• Instructions for the task:
Drop every image, then reproduce the data exactly as given.
◆ ◆ ◆
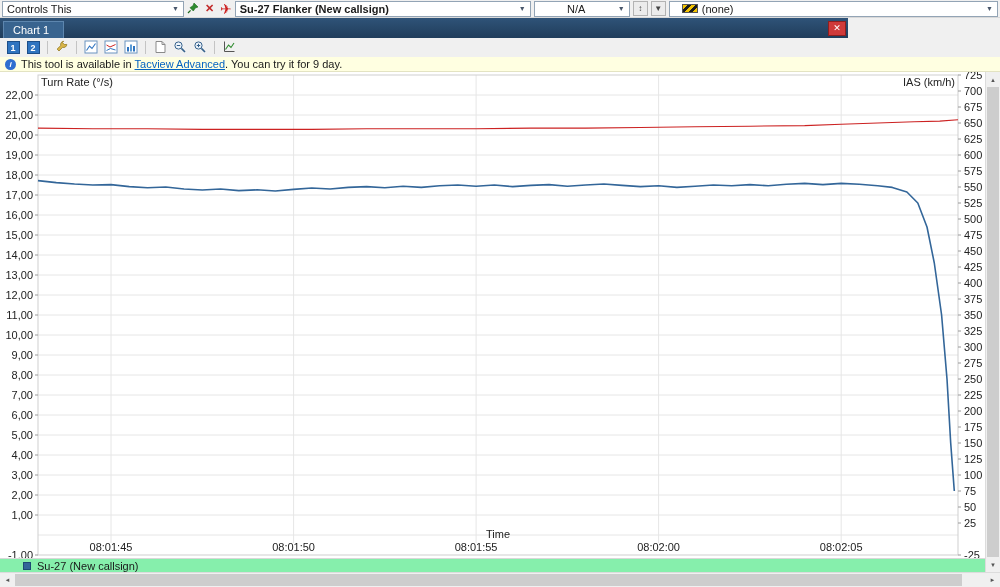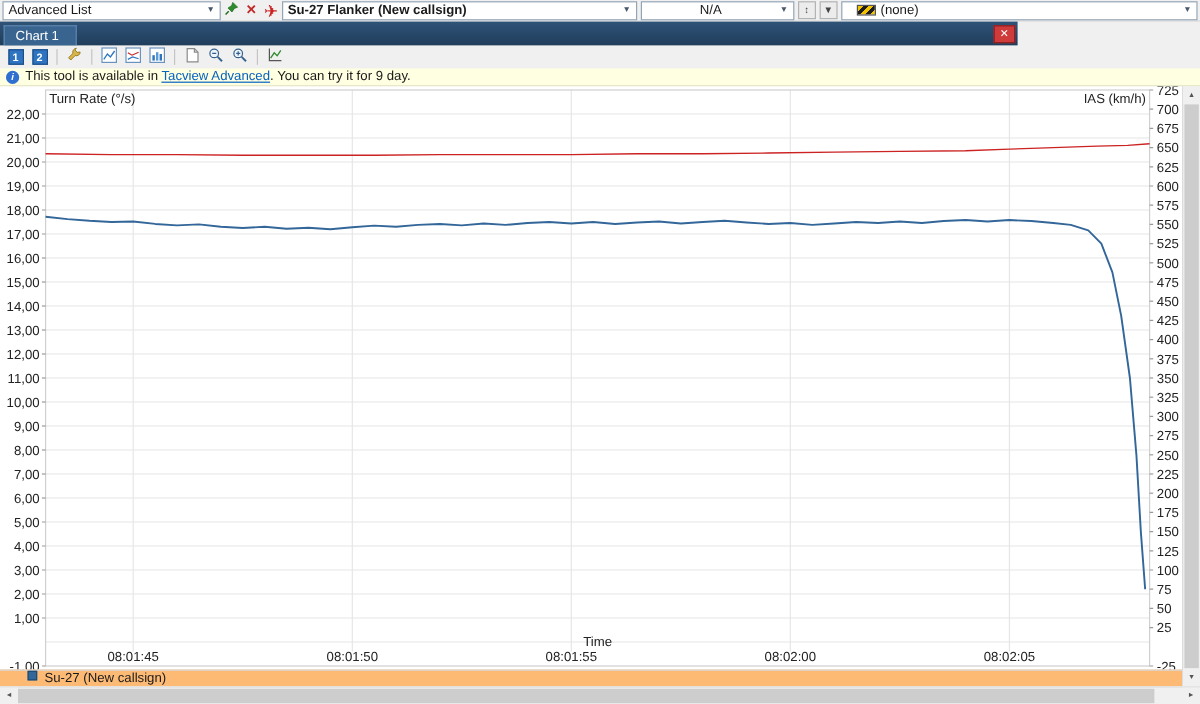"Advanced List" span { text: Advanced List -> Controls This }
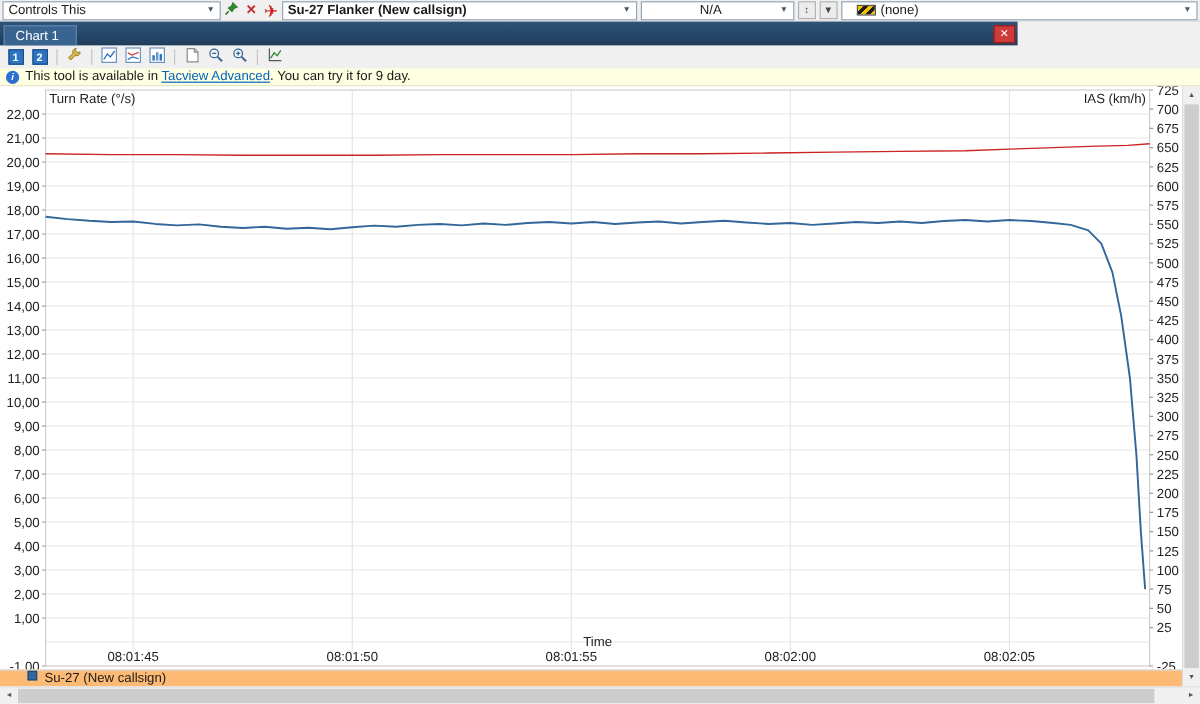"N/A" .combo-na { width: 128px -> 96px }
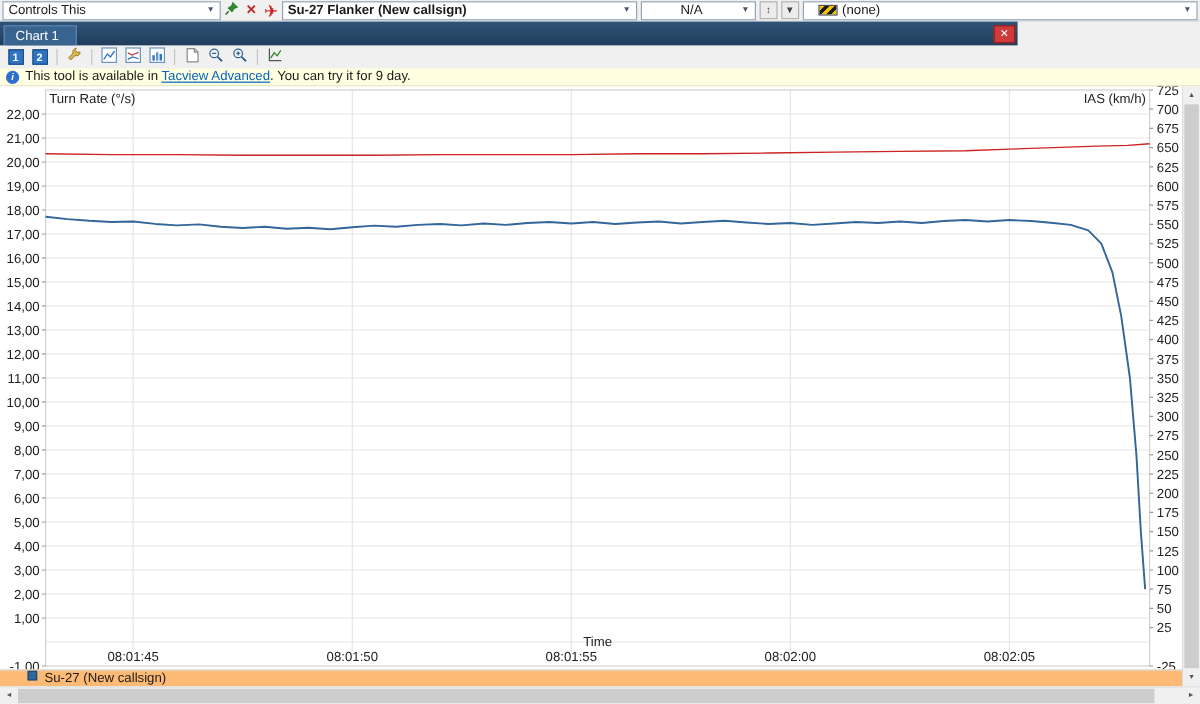"Su-27 (New callsign)" .legendbar { align-items: flex-start -> center; background: #fdba74 -> #86efac }
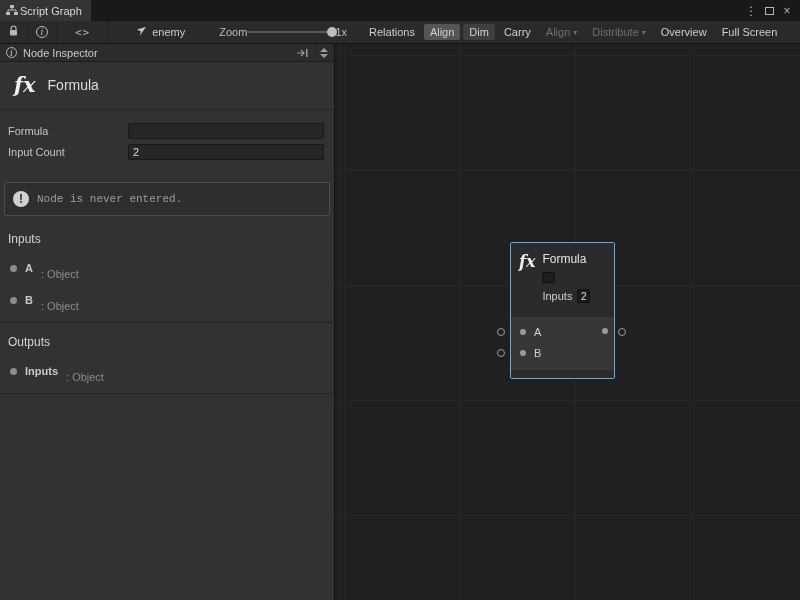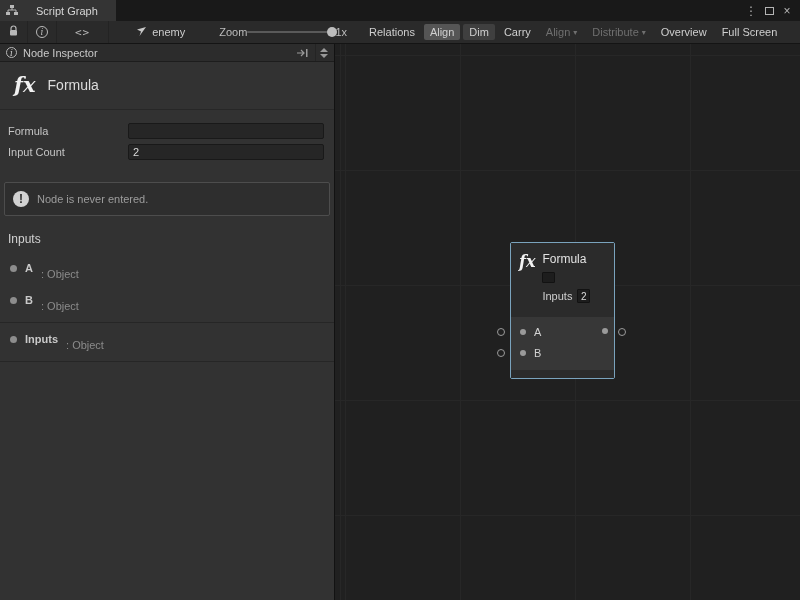"Script Graph" .tab { gap: 18px -> 2px; padding: 0 18px 0 6px -> 0 9px 0 6px }
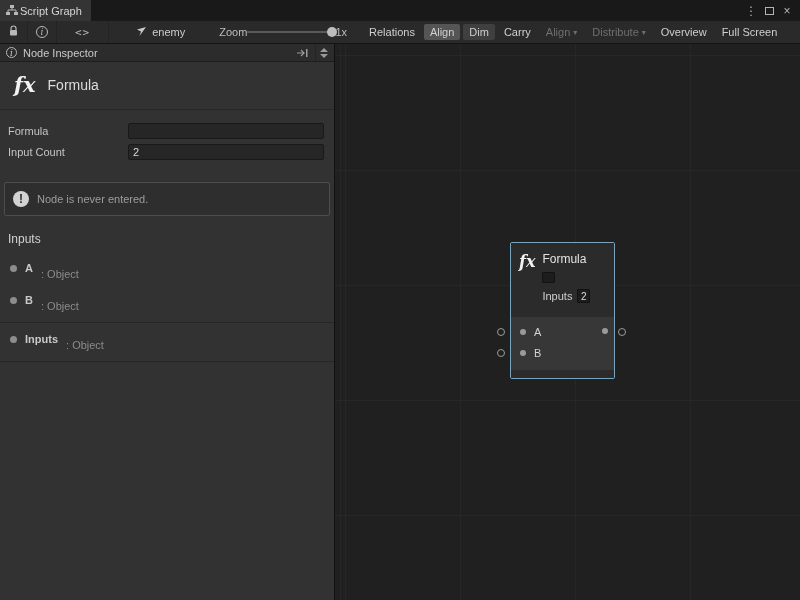"Node is never entered." .warning-text { font-family: none -> Liberation Mono, monospace }
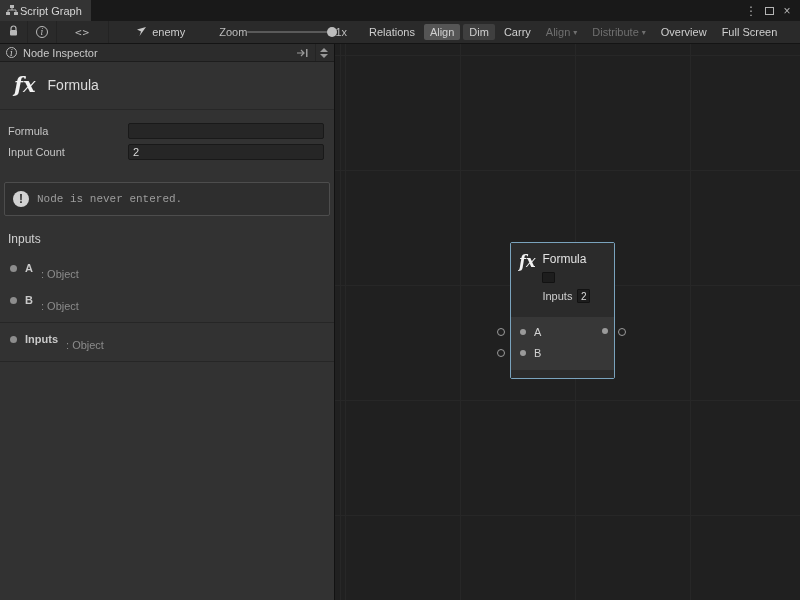"Outputs" div.section-heading { html: none -> <div>Outputs</div> }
◆ ◆ ◆
• Solution for this task:
"Advanced List" span { text: Advanced List -> Controls This }
"N/A" .combo-na { width: 128px -> 96px }
"Su-27 (New callsign)" .legendbar { align-items: flex-start -> center; background: #fdba74 -> #86efac }
"Script Graph" .tab { gap: 18px -> 2px; padding: 0 18px 0 6px -> 0 9px 0 6px }
"Node is never entered." .warning-text { font-family: none -> Liberation Mono, monospace }
"Outputs" div.section-heading { html: none -> <div>Outputs</div> }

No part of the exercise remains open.